On 20th July the directors sent out the following circular:—“The directors beg to refer to their report dated 30th March last, and to the reports by the committee appointed by the shareholders which have been read at the recent meetings of the Society…. The shareholders' committee have requested the directors to give an opportunity to those members who have given notice of withdrawal to cancel their notices, in order to facilitate the proposed arrangements.
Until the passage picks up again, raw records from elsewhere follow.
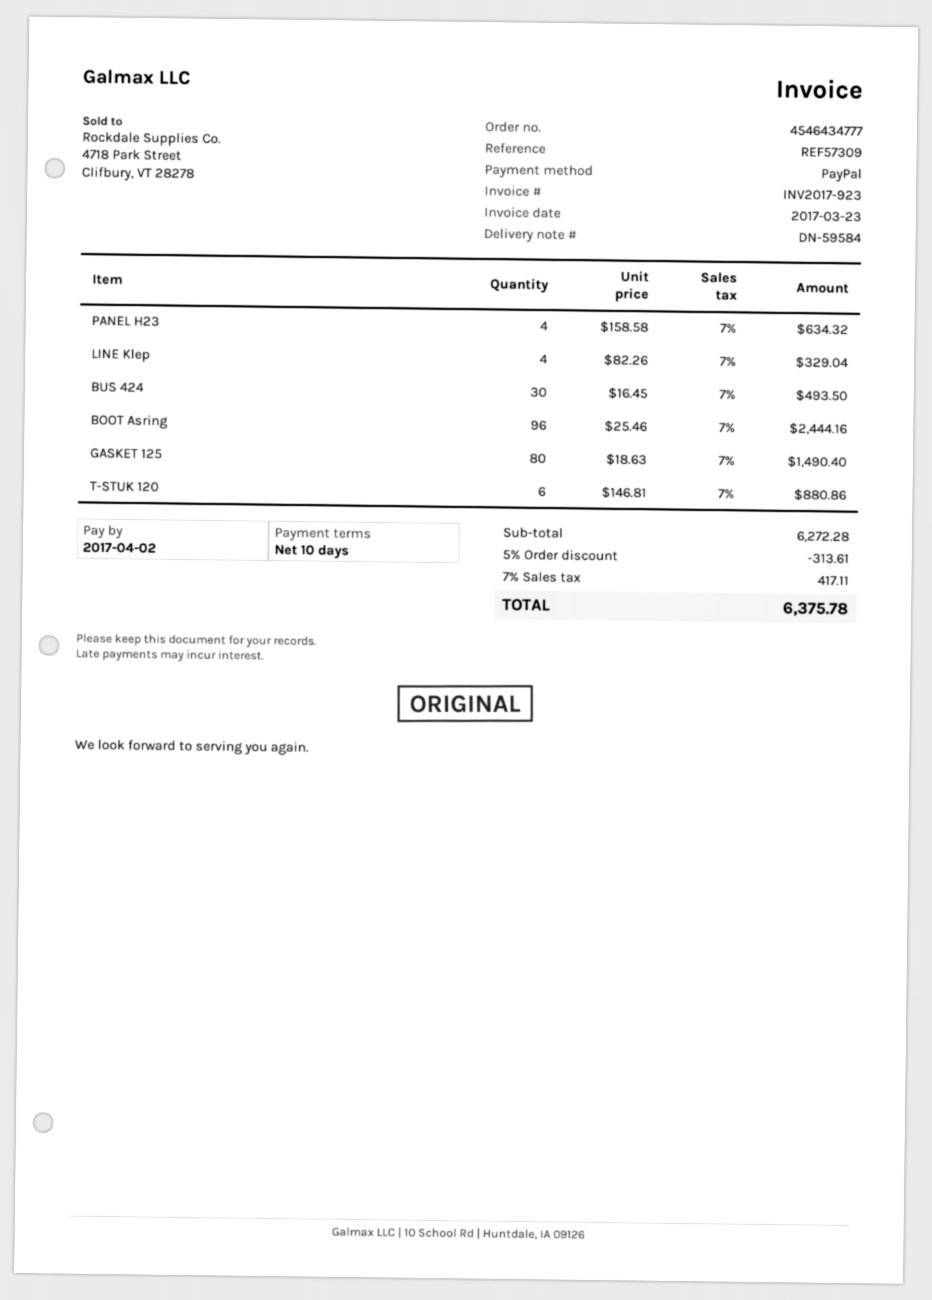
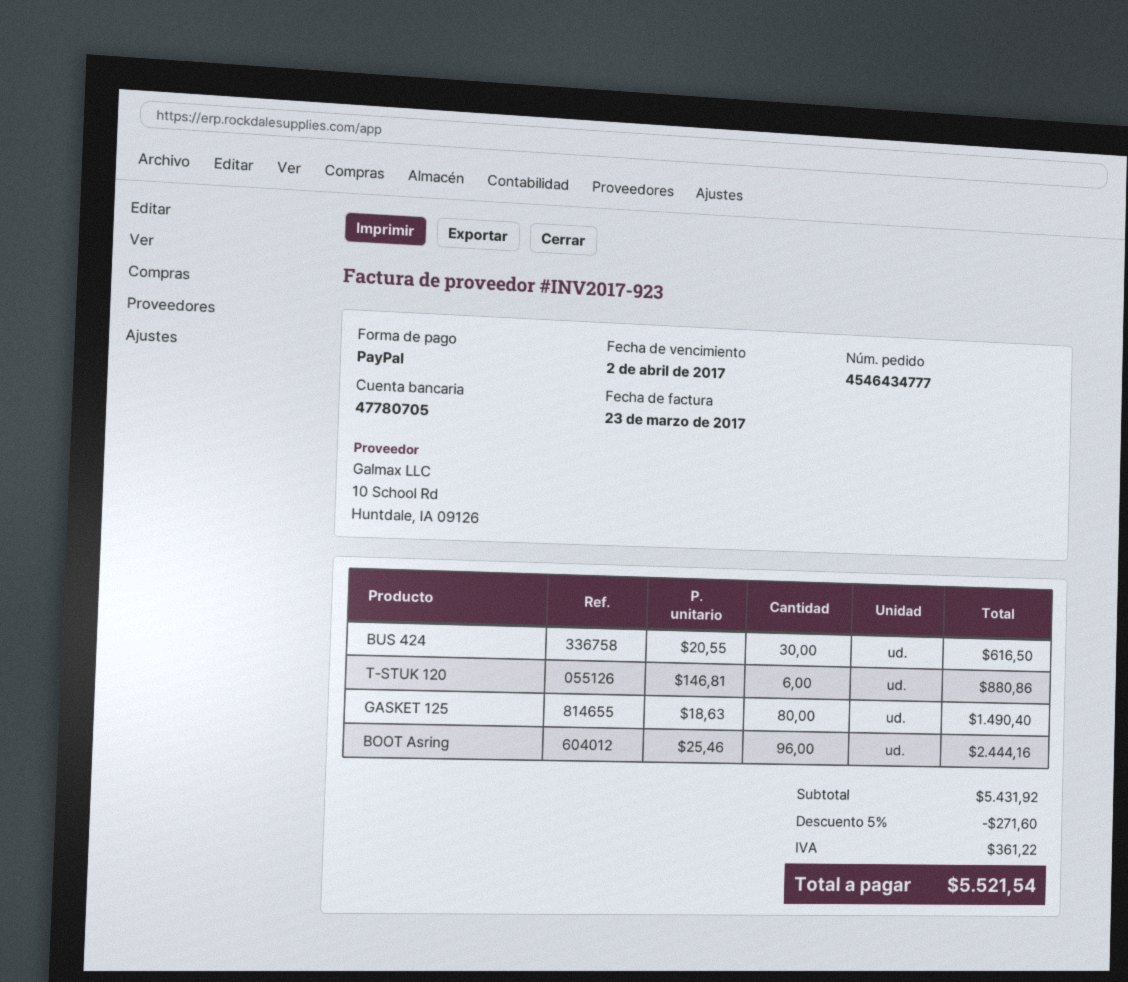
PANEL H23: 4 x 158.58 = 634.32 -> none
LINE Klep: 4 x 82.26 = 329.04 -> none
BUS 424: 30 x 16.45 = 493.50 -> 30 x 20.55 = 616.50
subtotal: 6272.28 -> 5431.92
discount: 5% = 313.61 -> 5% = 271.60
tax: 417.11 -> 361.22
total: 6375.78 -> 5521.54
The directors accordingly enclose a form to be tilled up and returned by such members as desire to do so, and they will allow notices to be thus cancelled up till the end of August.”

The cancellation form was in these terms:—“I hereby cancel the notice of withdrawal of my shares in The Scottish Property Investment Company Building Society.” Then followed blanks for signature, occupation, and address.

The objector had not returned his cancellation form on 19th September, having in the meanwhile received two other circulars from the Society, dated respectively 8th August and 9th September, urging him to cancel, but making no reference to the report of the committee, or to the condition therein contained.

It was admitted that shareholders representing nine-tenths of the amount under notice of withdrawal had not cancelled their notices at the date of the liquidation.

The objector pleaded—“(2) In any event the objector is entitled to be treated as a withdrawn shareholder, in respect that, first, his notice of withdrawal could not be, or at least never was, validly cancelled; and second, any cancellation of his notice was under a condition which has never been fulfilled.”

The liquidator pleaded—“(1) The objector having unconditionally cancelled his notice of withdrawal, he thereupon ceased to have any of the rights or privileges of a member of the Society who had given notice of withdrawal.”

J. C. Stewart and others, who also lodged answers to the present note of objections, stated

Page: 622

a similar plea to that of the liquidators.

On 11th August 1884 the Sheriff-Substitute ( Hamilton) approved of the scheme of ranking set forth in the state of assets and liabilities, subject to certain alterations on matters which were not at the present stage discussed on appeal.

Note.—In this liquidation the ordinary debts due by the Society have now been fully paid or provided for, and the time has arrived for determining the rights of the members inter se, with a view to the distribution of the remaining funds.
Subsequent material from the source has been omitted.